Tiba-tiba Yanti terdiam di depan tungku memikirkan sesuatu.
“Kenapa Bu? Kok bebeknya nggak di goreng? Sudah mau Maghrib, keburu cacing diperut bapak bernyanyi.” Kata Slamet mengelus perutnya yang mulai lapar.
“Ibu lupa, kita nggak punya minyak goreng. Tinggal sedikit sekali mana cukup untuk goreng bebek.”
“Kalau gitu jadi bebek bakar saja, ada bara api kan? Ini di meja makan masih ada kecap.”
“Oiya betul pak, Alhamdulillah. Bebek bakar.”

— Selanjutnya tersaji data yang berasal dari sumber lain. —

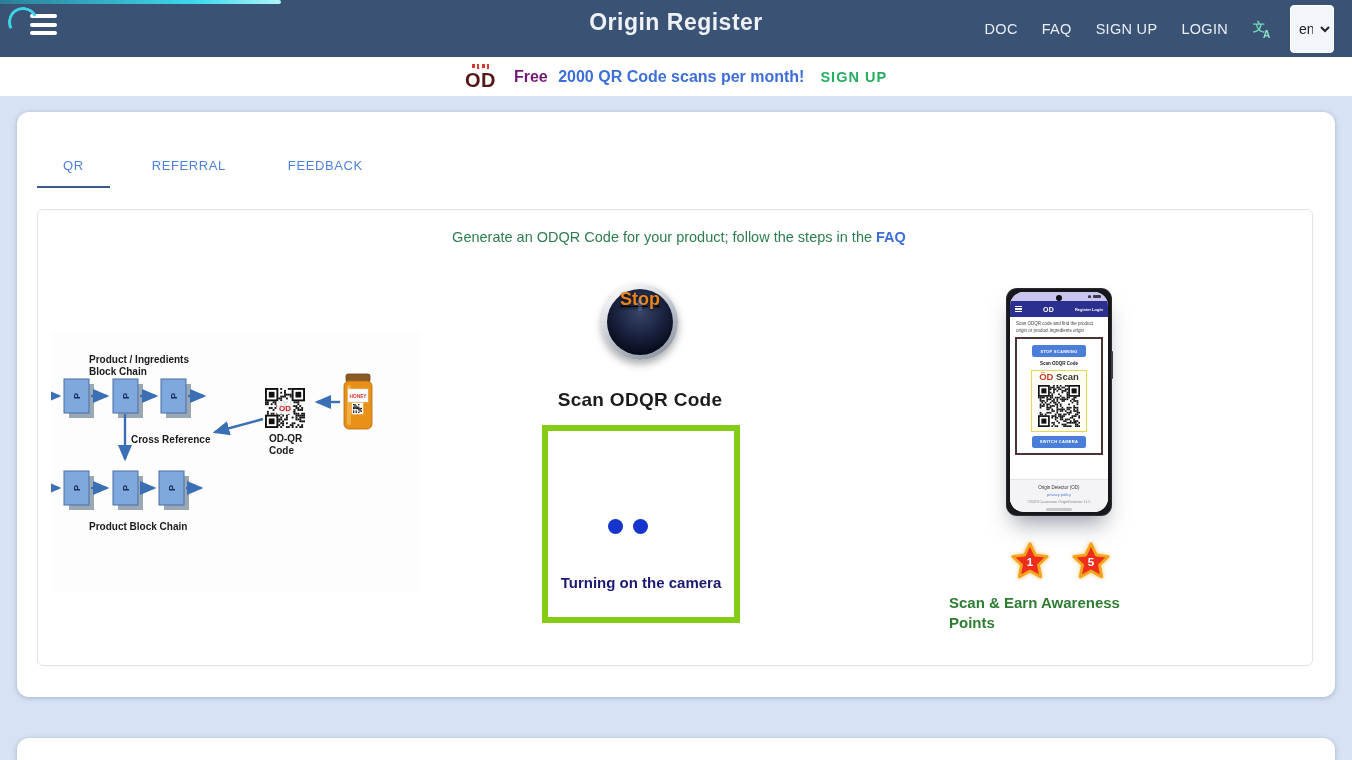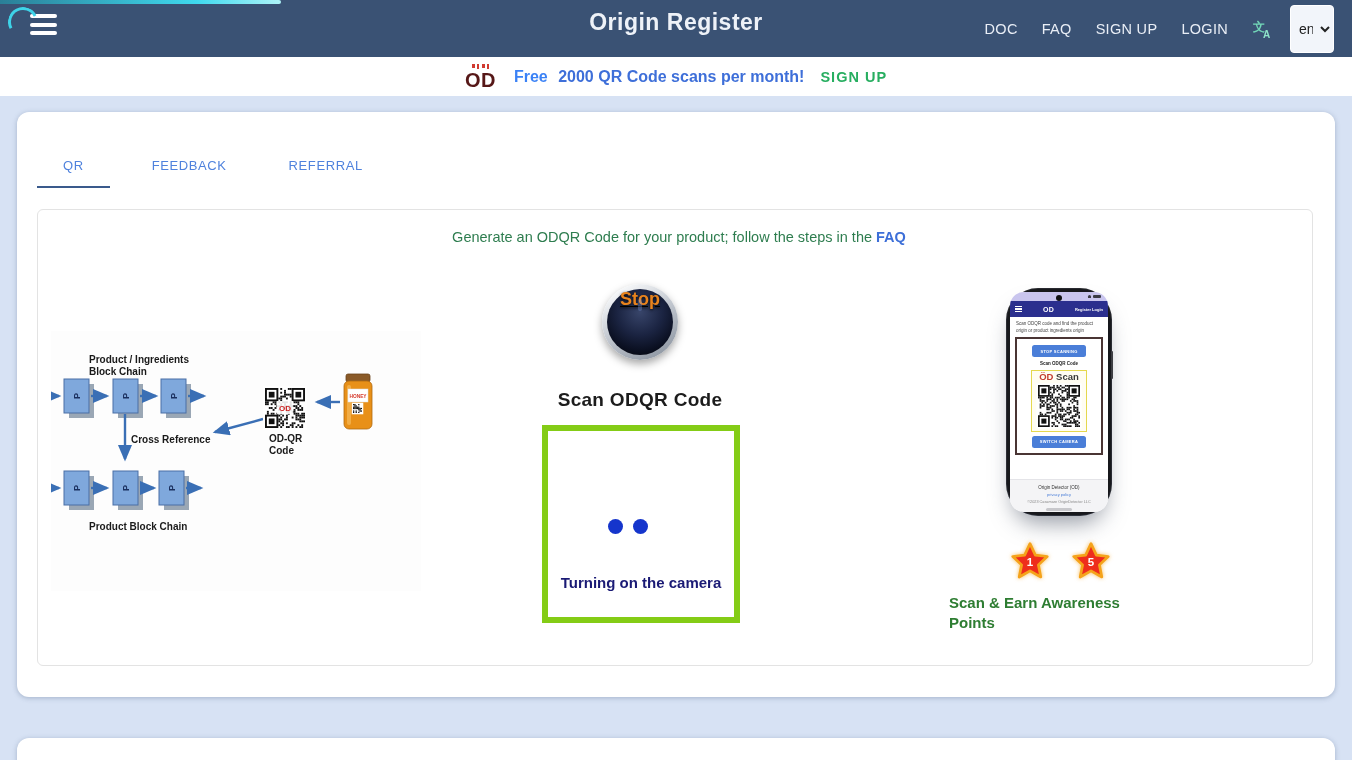"Free" .free { color: #3b82f6 -> #701a75 }
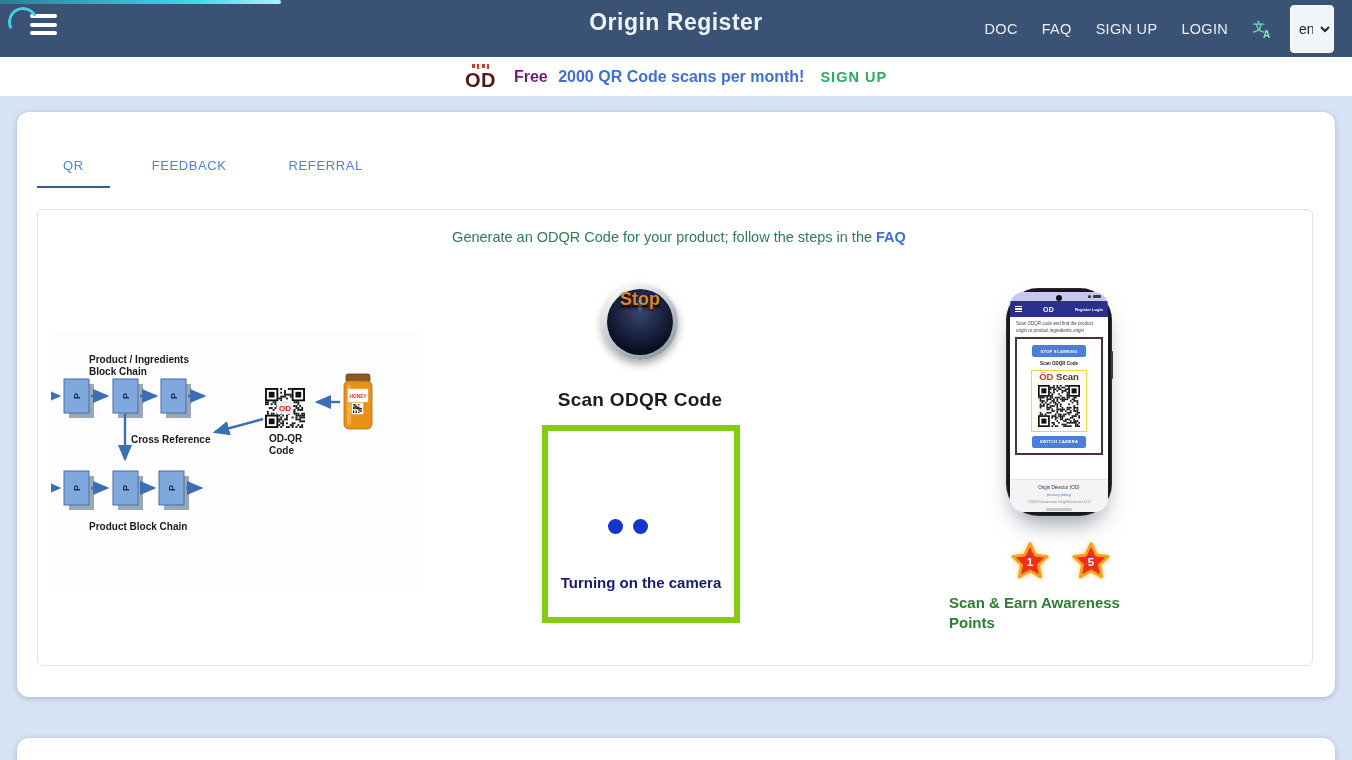"FEEDBACK" div.tab { order: before "REFERRAL" -> after "REFERRAL" }
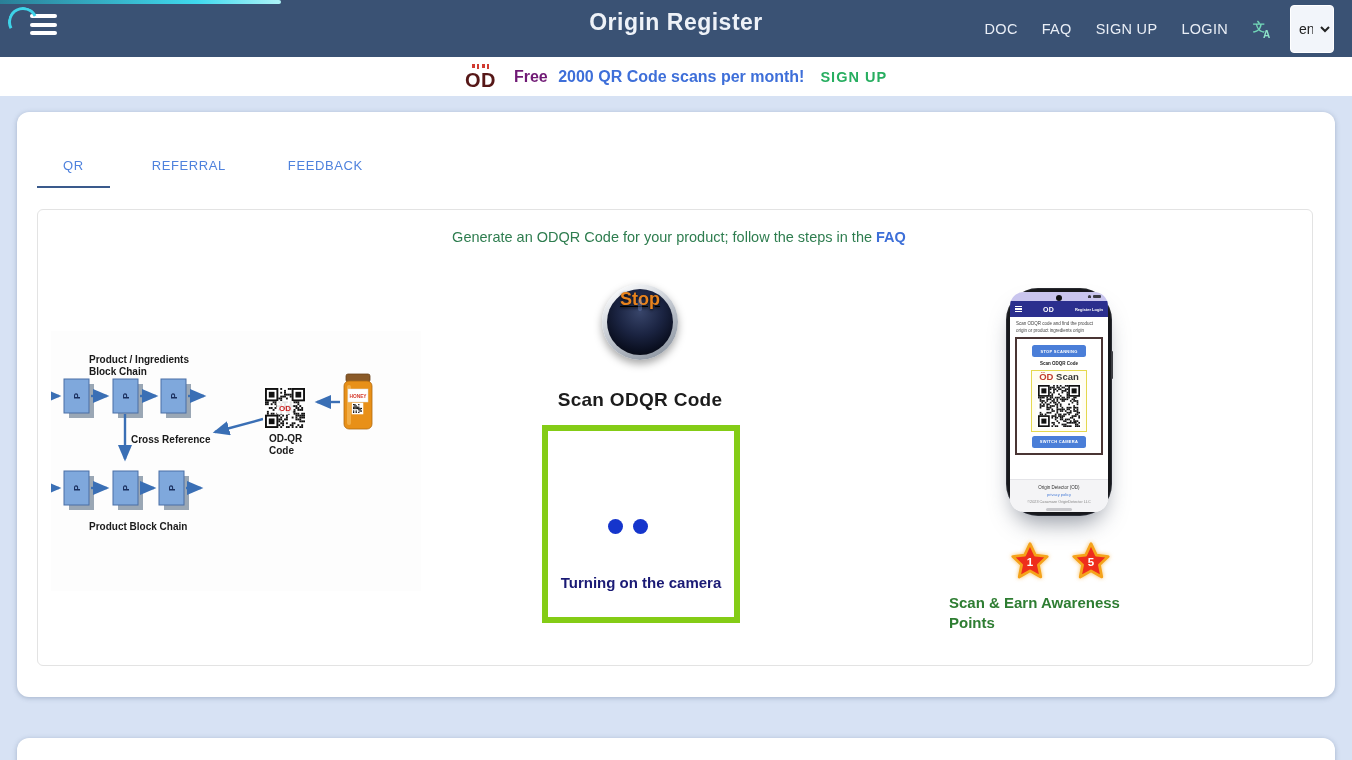"ÖD Scan" .phone { border-radius: 31px -> 10px }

Setelah menerima ide dari Slamet, Yanti melanjutkan melumuri ungkepan bebek dengan kecap lalu memanggang di atas bara api tungkunya. Sesekali ia akan mengoles ulang daging bebek dengan kecap. Sembari menunggu, dia bisa sambil membuat sambal tomat. Cabai, bawang merah, bawang putih, tomat, dan sedikit terasi ia ulek di atas cobek. Setelah halus ia memanaskan sedikit sisa minyak bekas goreng tempe tadi pagi lalu menyiramkan ke atas sambal hingga berbunyi nyaring “sreeng,”
Aromanya menyebar ke seluruh ruangan rumah. Tak berapa lama bebek bakar matang, siap disajikan di atas tikar tempat mereka makan bersama dengan duduk bersila.
Lina sangat bahagia malam ini, selesai shalat maghrib Mereka makan malam mewah berlauk bebek bakar yang belum pernah ia rasakan sebelumnya.
“Enak banget Bu, ini lebih enak dari ayam goreng. Masakan ibu malam ini luar biasa. Lina minta ayam goreng tapi dikasih bebek bakar super lezat.” Lina begitu lahap menyantap.
“Tak ada ayam bebekpun jadi. Hahahaha.” Ucap Slamet sambil menyuap nasi dengan tangannya ke dalam mulut.
Berkali-kali Lina mengucapkan terimakasih kepada bapak dan ibunya. Tak menyangka, ia meminta ayam goreng, tapi Tuhan mendatangkan satu ekor bebek untuknya. Rezeky datang di ujung hari membuat ibunya mendadak masak enak di dapur.
“Wah, adek juga suka makan bebek rupanya.” Slamet tersenyum melihat putri bungsunya menggenggam sepotong paha bebek.
“Hari ini tidak akan aku lupakan, Bu karena masakan ibu hari ini sangat istimewa membuat perutku menari-nari” ucap Lani dengan mulut penuh nasi.
Yanti dan Slamet saling berpandangan lalu melempar tawa bersama melihat binar mata yang memancarkan kebahagiaan dan mendengarkan celoteh dari anaknya yang polos.